ABOUT THIS TASK
Your answer should be the records again, unchanged in wording and free of images.

STUDY MATERIAL
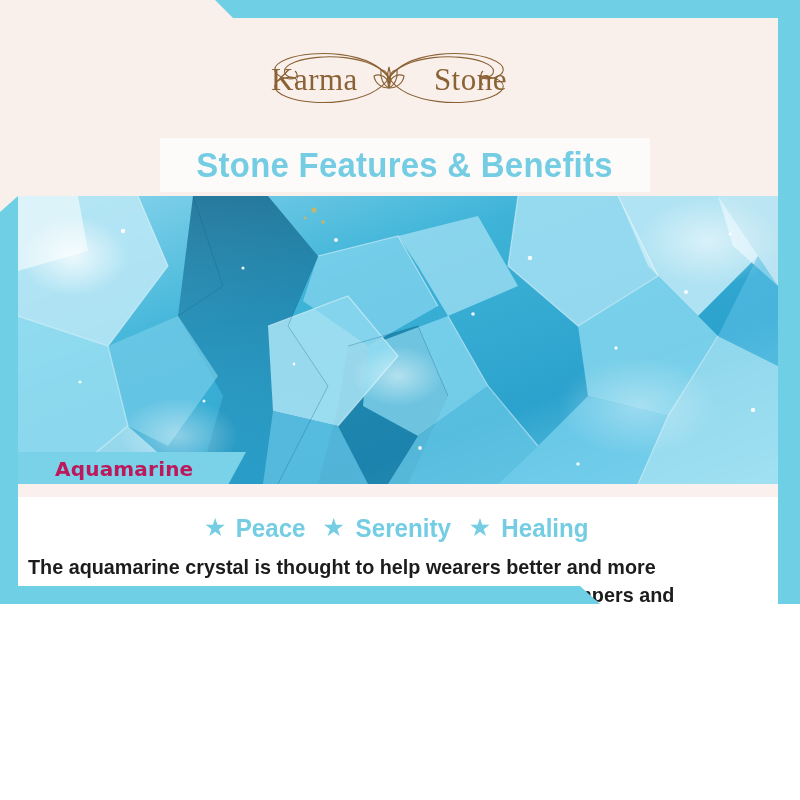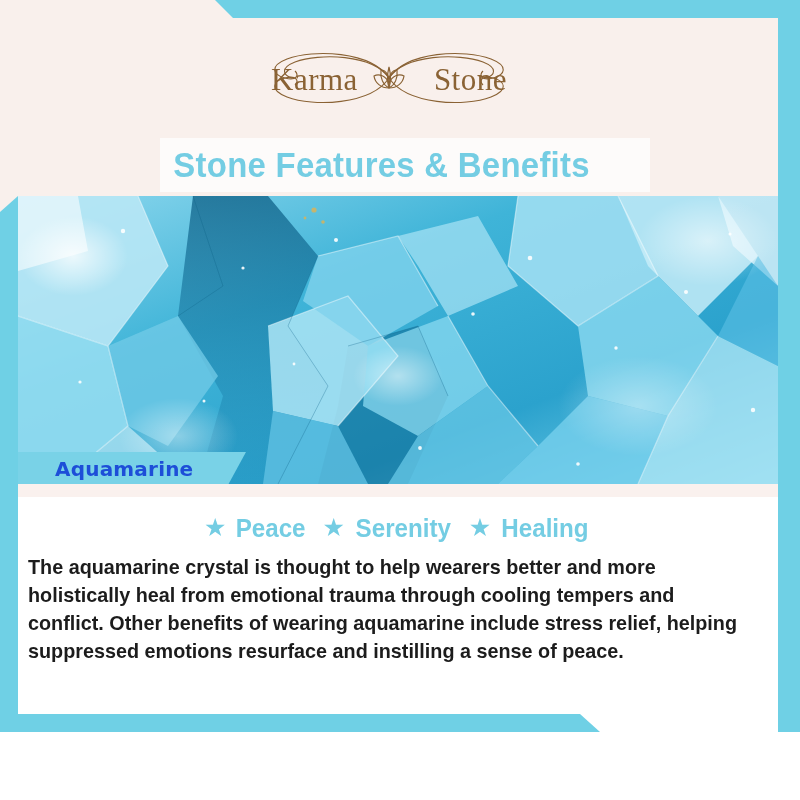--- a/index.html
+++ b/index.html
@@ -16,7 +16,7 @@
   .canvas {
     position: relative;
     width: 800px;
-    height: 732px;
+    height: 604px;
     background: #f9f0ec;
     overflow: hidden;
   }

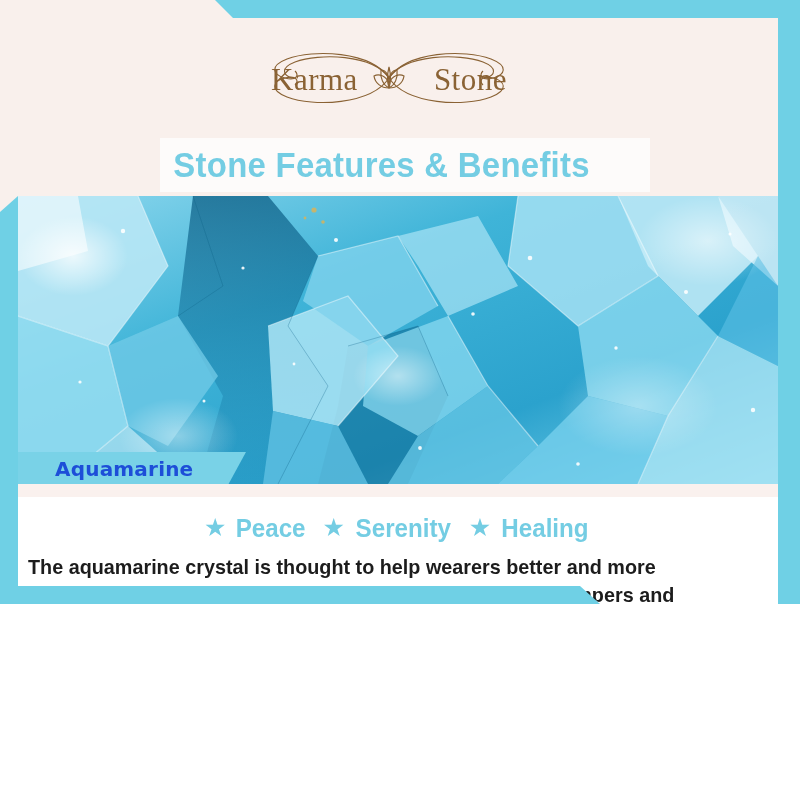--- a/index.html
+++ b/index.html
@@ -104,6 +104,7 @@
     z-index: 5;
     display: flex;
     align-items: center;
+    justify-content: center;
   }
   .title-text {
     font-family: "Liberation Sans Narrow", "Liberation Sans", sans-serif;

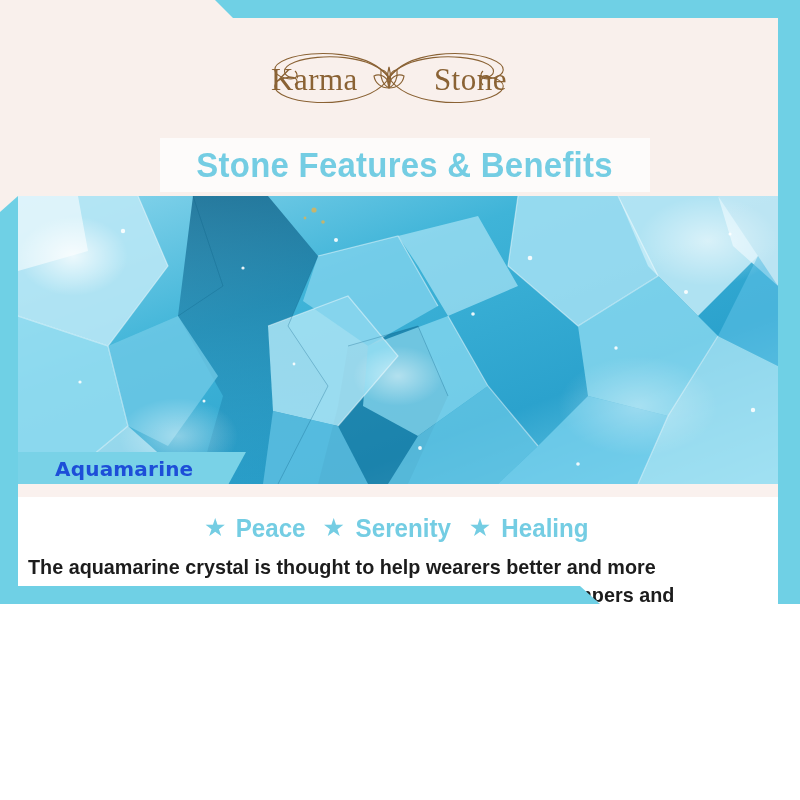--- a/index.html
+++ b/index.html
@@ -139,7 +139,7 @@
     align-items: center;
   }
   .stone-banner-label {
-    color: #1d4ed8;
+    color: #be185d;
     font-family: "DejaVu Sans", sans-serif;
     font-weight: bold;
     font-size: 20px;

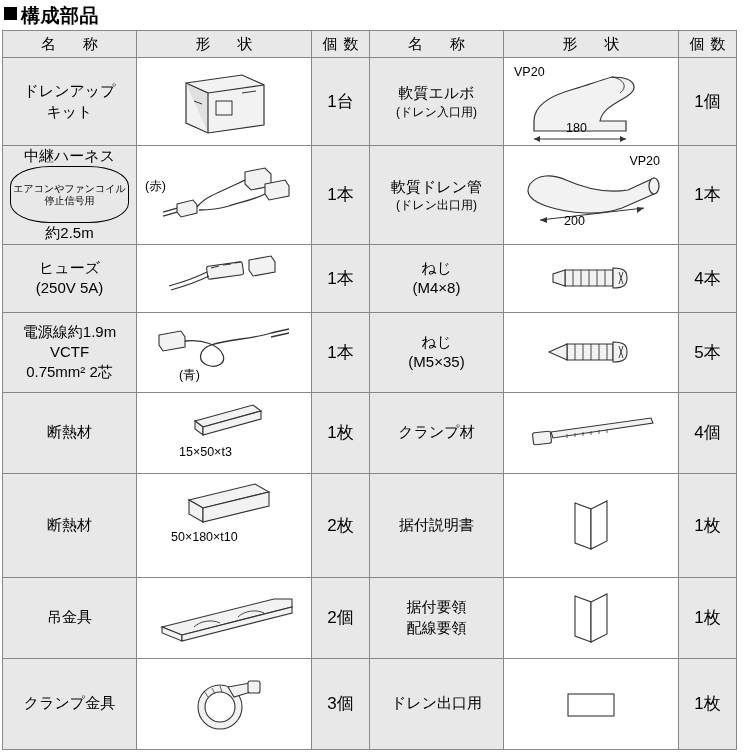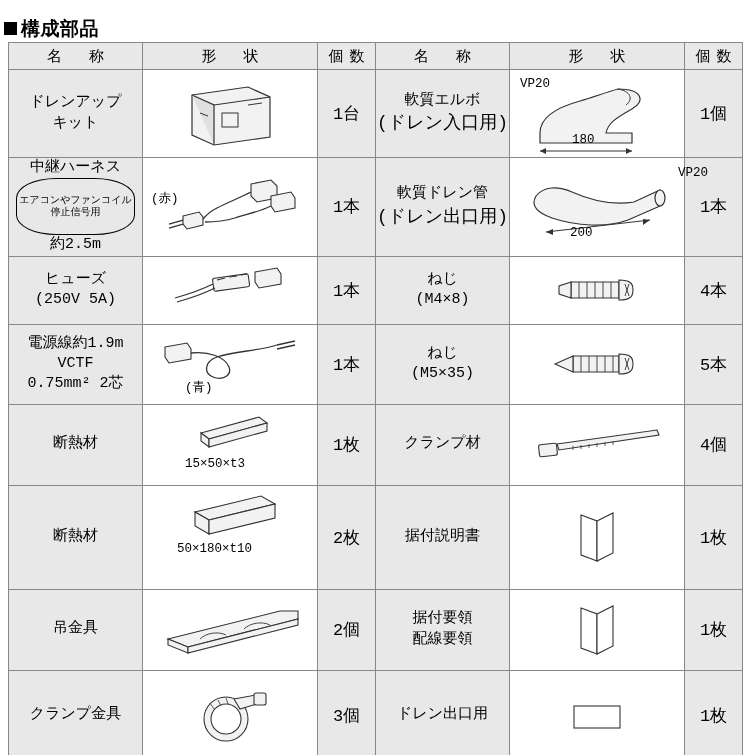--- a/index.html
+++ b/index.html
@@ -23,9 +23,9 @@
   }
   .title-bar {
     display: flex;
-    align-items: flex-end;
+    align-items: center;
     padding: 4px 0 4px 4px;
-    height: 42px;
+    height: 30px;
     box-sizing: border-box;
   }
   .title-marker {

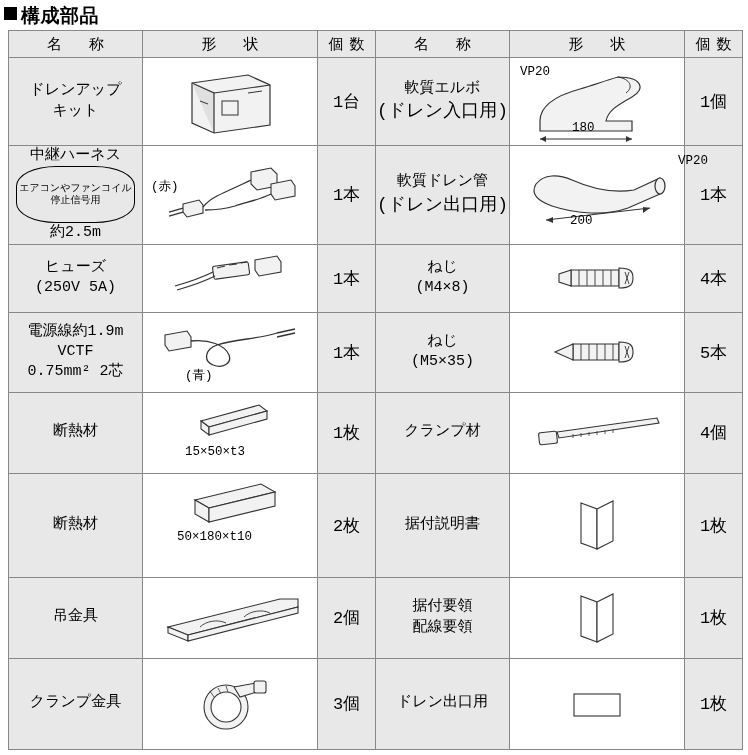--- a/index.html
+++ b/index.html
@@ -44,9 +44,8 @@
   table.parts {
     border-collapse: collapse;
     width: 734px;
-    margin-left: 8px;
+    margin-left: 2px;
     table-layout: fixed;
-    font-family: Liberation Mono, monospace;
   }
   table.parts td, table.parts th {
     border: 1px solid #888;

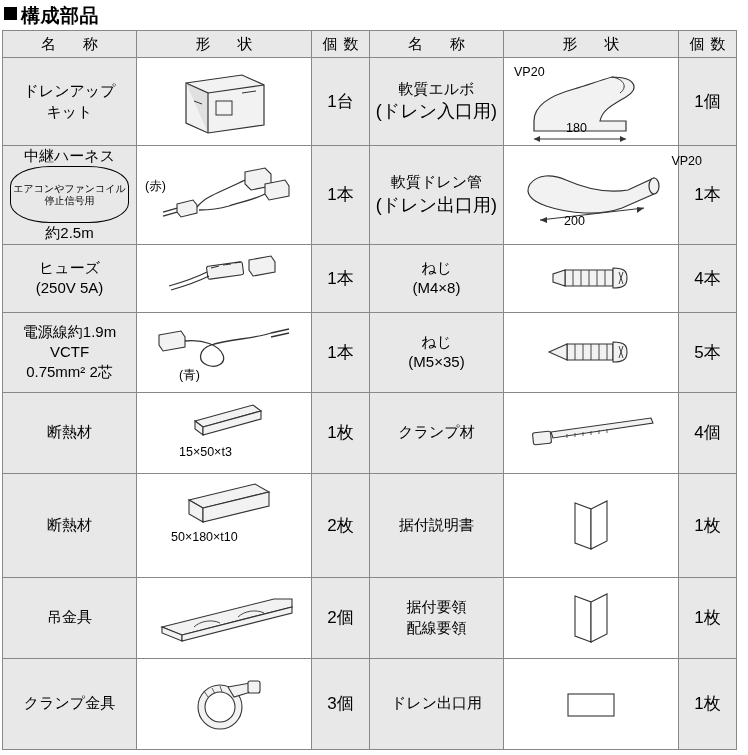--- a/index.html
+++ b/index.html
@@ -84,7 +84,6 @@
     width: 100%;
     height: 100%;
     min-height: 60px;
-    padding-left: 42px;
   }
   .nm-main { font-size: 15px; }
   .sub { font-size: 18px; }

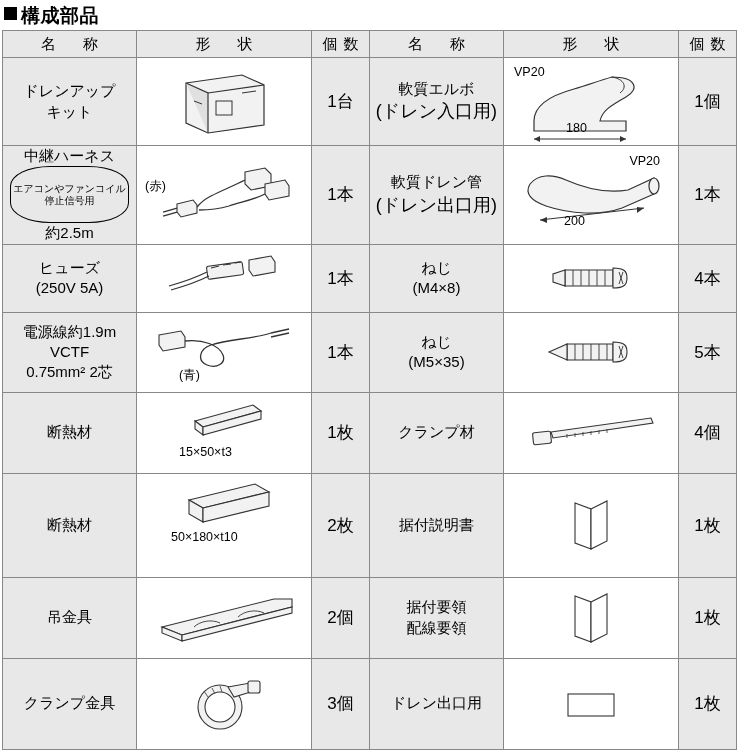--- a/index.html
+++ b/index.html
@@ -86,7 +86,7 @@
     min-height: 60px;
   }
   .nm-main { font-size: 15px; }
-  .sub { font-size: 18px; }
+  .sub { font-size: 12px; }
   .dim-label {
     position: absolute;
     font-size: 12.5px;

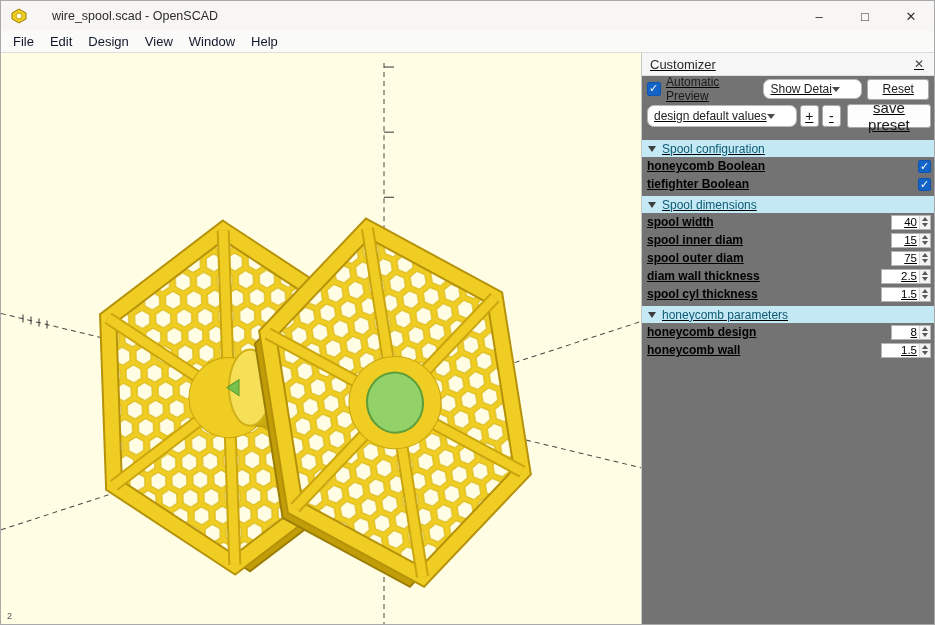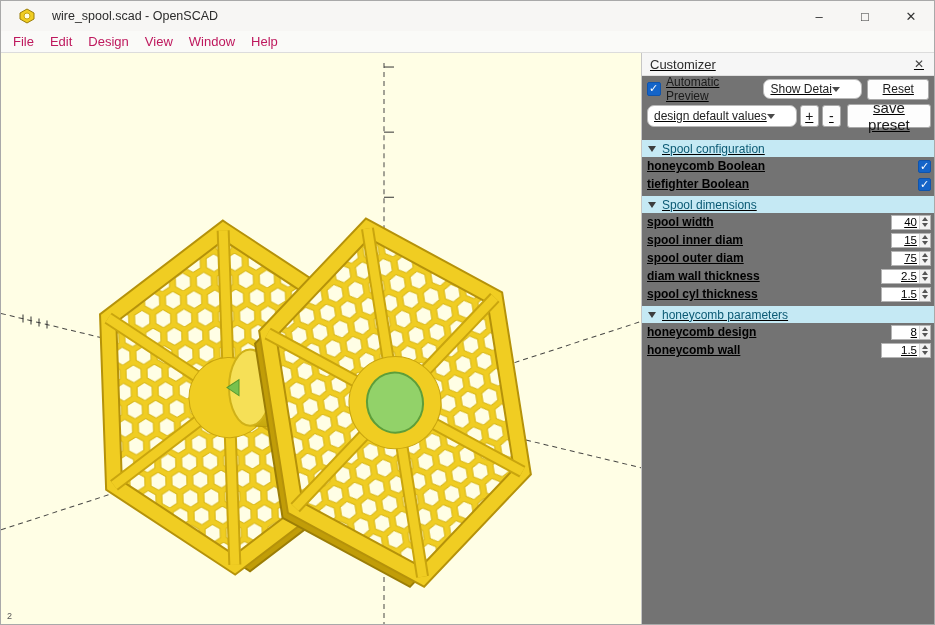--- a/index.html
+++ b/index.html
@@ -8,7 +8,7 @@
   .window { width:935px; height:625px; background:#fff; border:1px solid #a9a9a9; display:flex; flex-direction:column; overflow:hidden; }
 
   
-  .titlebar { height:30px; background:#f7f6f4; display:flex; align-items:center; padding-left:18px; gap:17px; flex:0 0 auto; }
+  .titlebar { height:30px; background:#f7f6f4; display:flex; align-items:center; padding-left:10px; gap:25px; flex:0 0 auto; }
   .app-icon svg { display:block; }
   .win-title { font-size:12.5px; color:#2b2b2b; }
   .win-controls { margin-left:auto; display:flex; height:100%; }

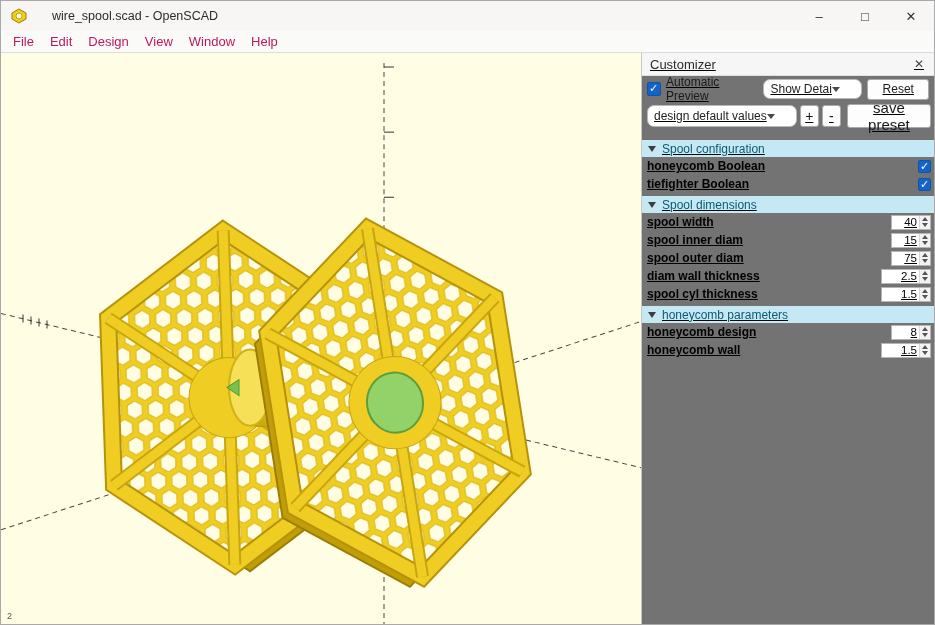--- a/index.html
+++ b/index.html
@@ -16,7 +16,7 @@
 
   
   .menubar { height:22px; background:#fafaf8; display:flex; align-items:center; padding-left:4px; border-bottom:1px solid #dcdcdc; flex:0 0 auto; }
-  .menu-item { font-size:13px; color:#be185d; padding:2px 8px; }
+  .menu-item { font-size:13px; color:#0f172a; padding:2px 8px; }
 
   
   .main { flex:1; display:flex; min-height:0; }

WRITTEN RESPONSE
--- a/index.html
+++ b/index.html
@@ -16,7 +16,7 @@
   .canvas {
     position: relative;
     width: 800px;
-    height: 732px;
+    height: 604px;
     background: #f9f0ec;
     overflow: hidden;
   }

--- a/index.html
+++ b/index.html
@@ -104,6 +104,7 @@
     z-index: 5;
     display: flex;
     align-items: center;
+    justify-content: center;
   }
   .title-text {
     font-family: "Liberation Sans Narrow", "Liberation Sans", sans-serif;

--- a/index.html
+++ b/index.html
@@ -139,7 +139,7 @@
     align-items: center;
   }
   .stone-banner-label {
-    color: #1d4ed8;
+    color: #be185d;
     font-family: "DejaVu Sans", sans-serif;
     font-weight: bold;
     font-size: 20px;

--- a/index.html
+++ b/index.html
@@ -23,9 +23,9 @@
   }
   .title-bar {
     display: flex;
-    align-items: flex-end;
+    align-items: center;
     padding: 4px 0 4px 4px;
-    height: 42px;
+    height: 30px;
     box-sizing: border-box;
   }
   .title-marker {

--- a/index.html
+++ b/index.html
@@ -44,9 +44,8 @@
   table.parts {
     border-collapse: collapse;
     width: 734px;
-    margin-left: 8px;
+    margin-left: 2px;
     table-layout: fixed;
-    font-family: Liberation Mono, monospace;
   }
   table.parts td, table.parts th {
     border: 1px solid #888;

--- a/index.html
+++ b/index.html
@@ -84,7 +84,6 @@
     width: 100%;
     height: 100%;
     min-height: 60px;
-    padding-left: 42px;
   }
   .nm-main { font-size: 15px; }
   .sub { font-size: 18px; }

--- a/index.html
+++ b/index.html
@@ -86,7 +86,7 @@
     min-height: 60px;
   }
   .nm-main { font-size: 15px; }
-  .sub { font-size: 18px; }
+  .sub { font-size: 12px; }
   .dim-label {
     position: absolute;
     font-size: 12.5px;

--- a/index.html
+++ b/index.html
@@ -8,7 +8,7 @@
   .window { width:935px; height:625px; background:#fff; border:1px solid #a9a9a9; display:flex; flex-direction:column; overflow:hidden; }
 
   
-  .titlebar { height:30px; background:#f7f6f4; display:flex; align-items:center; padding-left:18px; gap:17px; flex:0 0 auto; }
+  .titlebar { height:30px; background:#f7f6f4; display:flex; align-items:center; padding-left:10px; gap:25px; flex:0 0 auto; }
   .app-icon svg { display:block; }
   .win-title { font-size:12.5px; color:#2b2b2b; }
   .win-controls { margin-left:auto; display:flex; height:100%; }

--- a/index.html
+++ b/index.html
@@ -16,7 +16,7 @@
 
   
   .menubar { height:22px; background:#fafaf8; display:flex; align-items:center; padding-left:4px; border-bottom:1px solid #dcdcdc; flex:0 0 auto; }
-  .menu-item { font-size:13px; color:#be185d; padding:2px 8px; }
+  .menu-item { font-size:13px; color:#0f172a; padding:2px 8px; }
 
   
   .main { flex:1; display:flex; min-height:0; }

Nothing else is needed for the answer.